Top of Source data

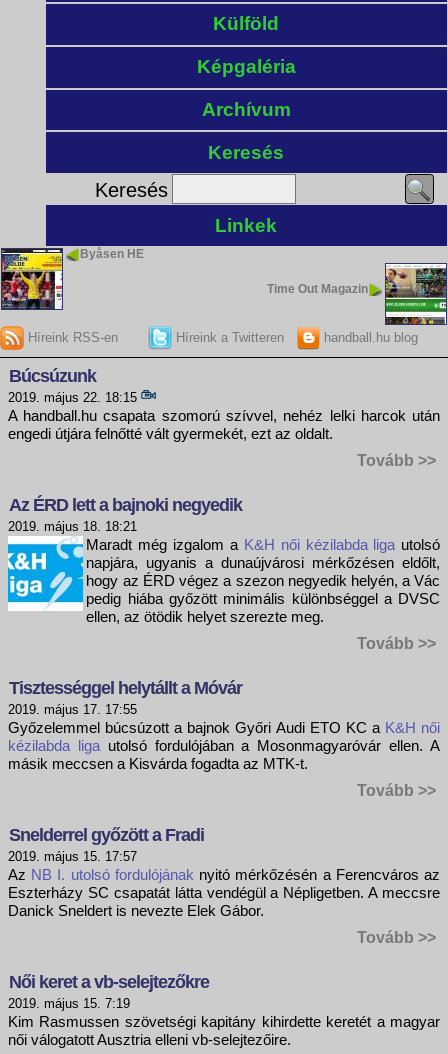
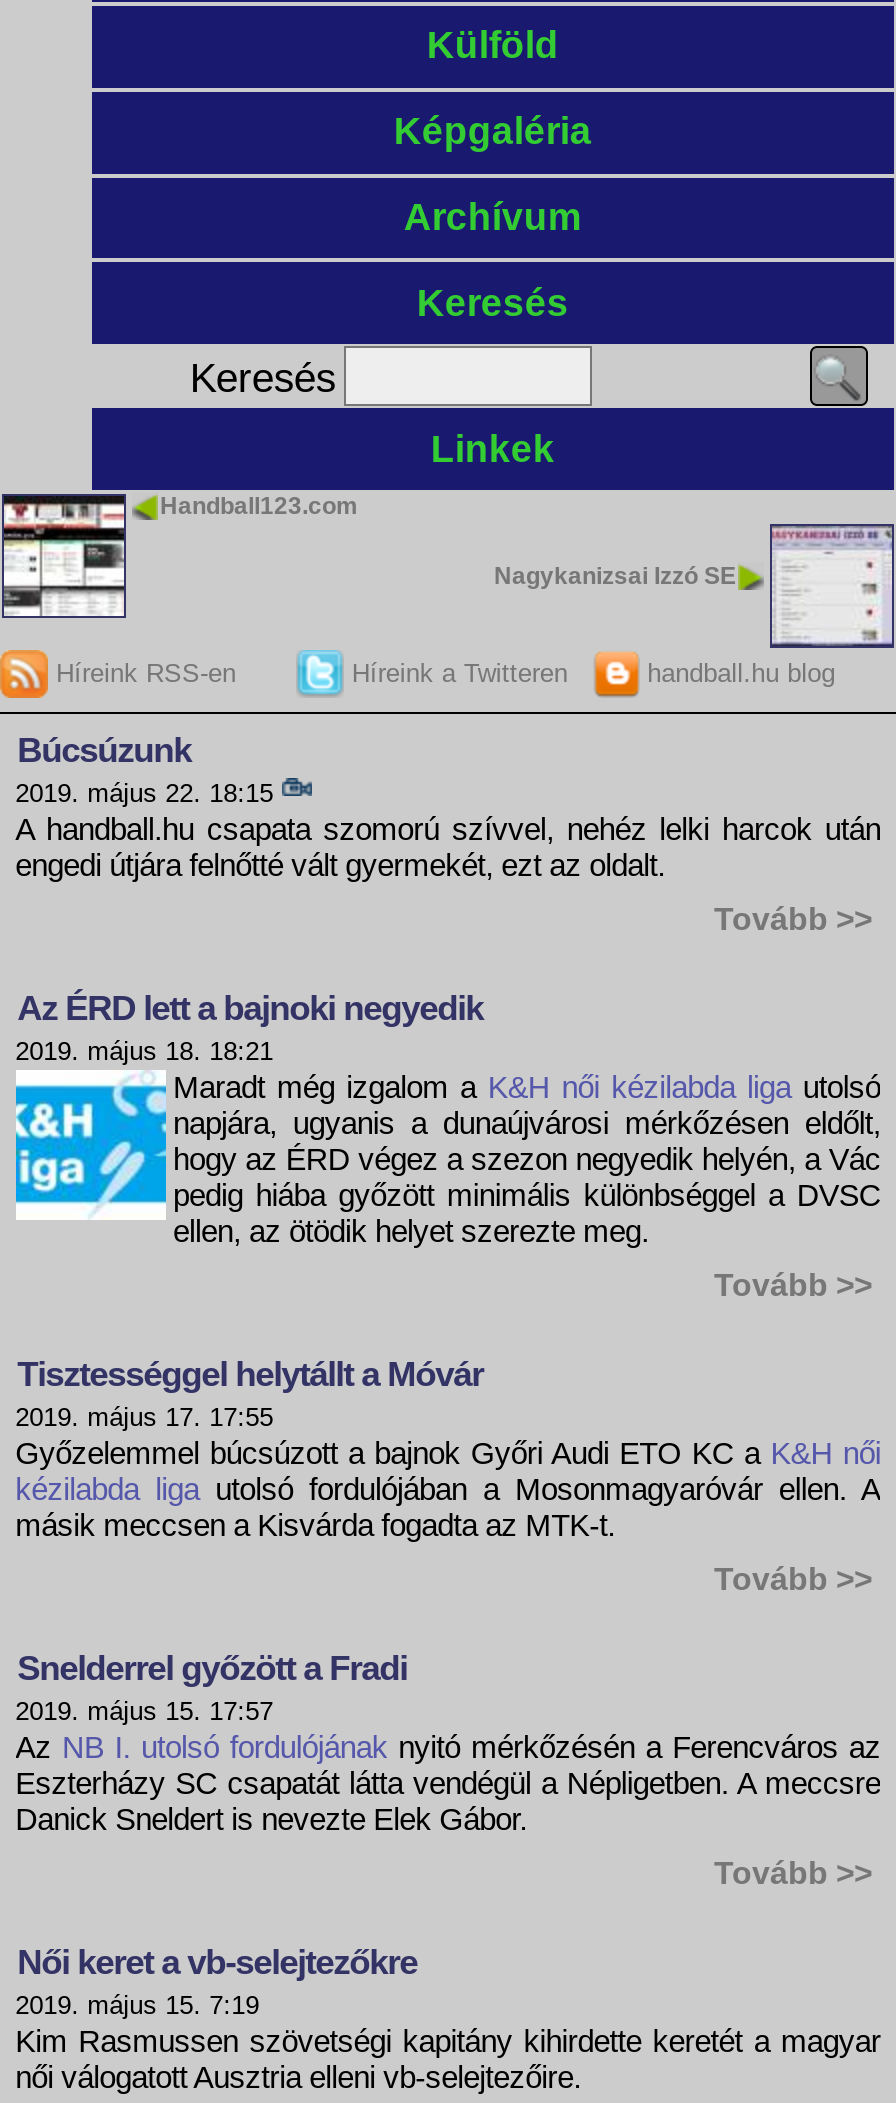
- [image]
- Byåsen HE
+ [image]
+ Handball123.com

- [image]
- Time Out Magazin
+ [image]
+ Nagykanizsai Izzó SE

Bottom of Source data

◆ What you should do
A verbatim transcript of the material above, with images dropped, is the expected output.

◆ Finished exercise
- [image]
- Byåsen HE
+ [image]
+ Handball123.com

- [image]
- Time Out Magazin
+ [image]
+ Nagykanizsai Izzó SE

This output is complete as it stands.